Il y a quelques années, Iurii Zagorcea a posé une plaque sur l’ancienne synagogue informant les passants que des Juifs avaient été exécutés dans ces lieux pendant la guerre. Mais quelqu’un – probablement l’ancien propriétaire du bâtiment, suppose-t-il, a enlevé la plaque, probablement par crainte que l’endroit puisse être rendu à la communauté juive ou qu’un acheteur potentiel ne soit dissuadé de l’acquérir.
‘Lorsque j’étais plus jeune, je voulais créer ce genre de musée – pour expliquer ce qu’il se passe pendant la guerre et la conquête’
Zagorcea avait également pensé transformer en musée l’ancienne synagogue. Une partie aurait été consacrée à l’Holocauste en Moldavie, une autre au terrorisme stalinien et une troisième aurait traité de la famine dont la Moldavie a souffert après la guerre en raison des politiques agricoles soviétiques, en 1946 et en 1947. Mais il a abandonné cette idée lorsqu’il a réalisé que personne ne désirait financer ou soutenir le projet. Il n’y a actuellement pas de musée de l’Holocauste en Moldavie.

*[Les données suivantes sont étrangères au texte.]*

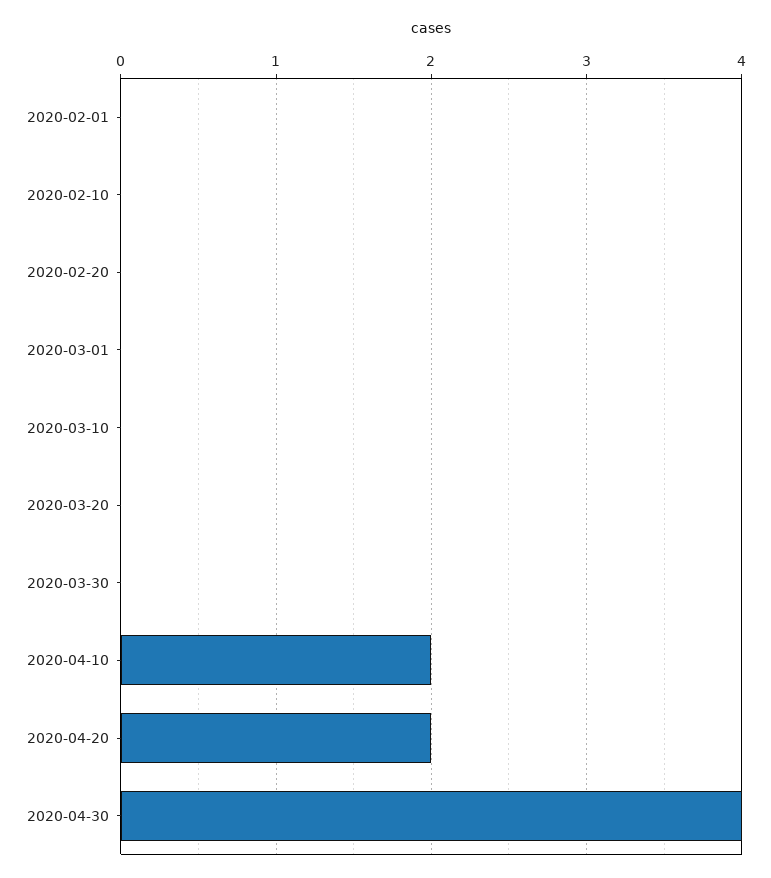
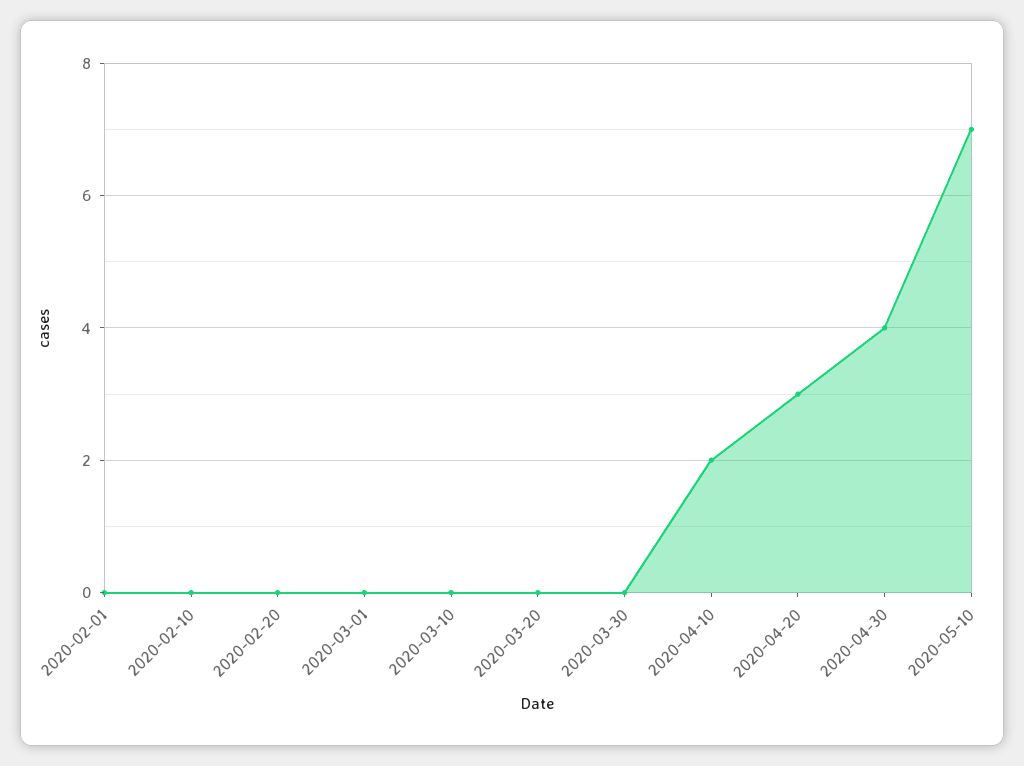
2020-04-20: 2 -> 3
2020-05-10: none -> 7

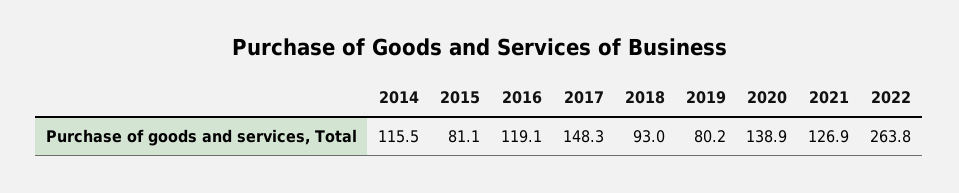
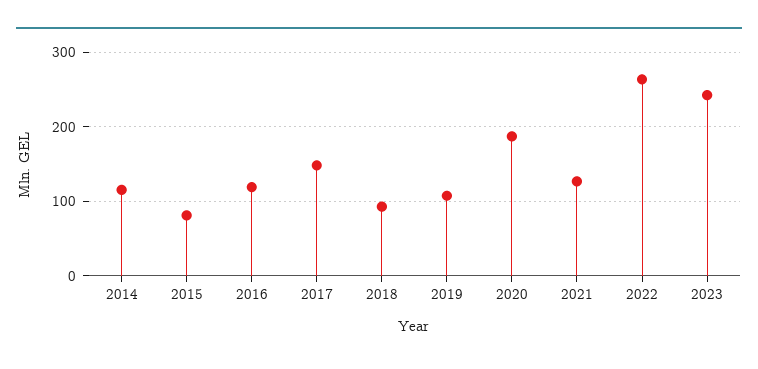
2019: 80.2 -> 110
2020: 138.9 -> 190
2023: none -> 240

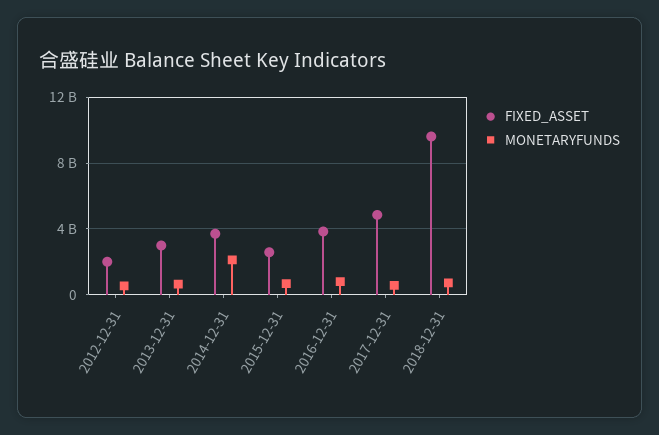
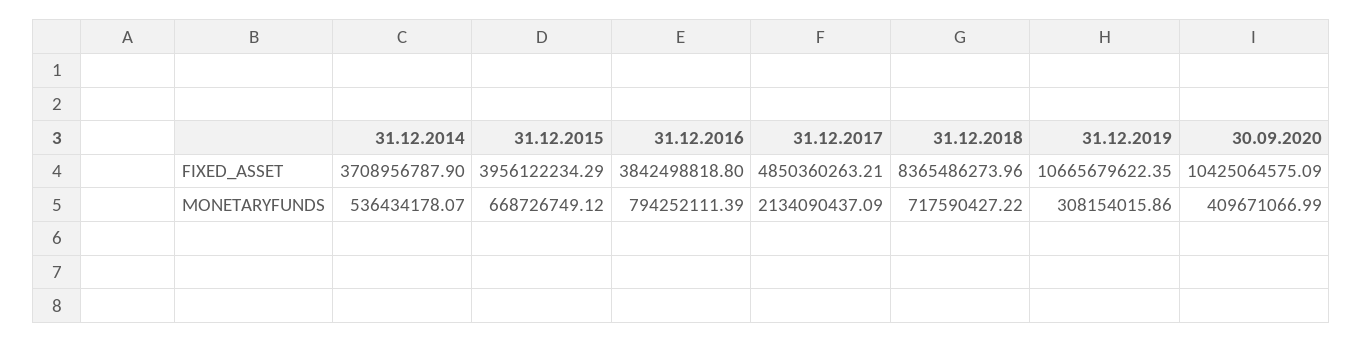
FIXED_ASSET, 2012-12-31: 2000000000 -> none
MONETARYFUNDS, 2012-12-31: 500000000 -> none
FIXED_ASSET, 2013-12-31: 3000000000 -> none
MONETARYFUNDS, 2013-12-31: 500000000 -> none
MONETARYFUNDS, 2014-12-31: 2000000000 -> 536434178.07
FIXED_ASSET, 2015-12-31: 2500000000 -> 3956122234.29
MONETARYFUNDS, 2017-12-31: 500000000 -> 2134090437.09
FIXED_ASSET, 2018-12-31: 9500000000 -> 8365486273.96
FIXED_ASSET, 31.12.2019: none -> 10665679622.35
FIXED_ASSET, 30.09.2020: none -> 10425064575.09
MONETARYFUNDS, 31.12.2019: none -> 308154015.86
MONETARYFUNDS, 30.09.2020: none -> 409671066.99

« Lorsque j’étais plus jeune, je voulais créer ce genre de musée – pour expliquer ce qu’il se passe pendant la guerre et la conquête, pour venir en aide à la société, pour éduquer les futures générations de manière à ce que cela ne se répète jamais. C’était mon objectif », dit Iurii Zagorcea.
De manière intéressante, l’ancienne synagogue et la rue de l’Holocauste se situent dorénavant dans un quartier Rom (gitan) de la ville, avec une belle bâtisse rom juste de l’autre côté de la rue. Les membres de la communauté rom ont eux aussi assisté à la cérémonie au cours de laquelle la rue a été rebaptisée, passant de « Zavodskaya (« Rue de l’usine) à Rue de l’Holocauste.
Les Roms en Moldavie ont également été assassinés durant l’Holocauste mais il n’existe actuellement aucun monument à la mémoire des victimes de l’Holocauste de cette communauté particulière en Moldavie, dit Tatiana Zagorcea.
Le propriétaire qui est en train de vendre l’ancienne synagogue et la structure adjacente a indiqué être sceptique concernant un éventuel achat de la propriété par un membre de la communauté juive, si son histoire devait apparaître dans un journal israélien.
« Je ne pense pas que les Juifs l’achèteraient. Surtout pas les Juifs d’ailleurs, ils sont radins », s’est-il exclamé.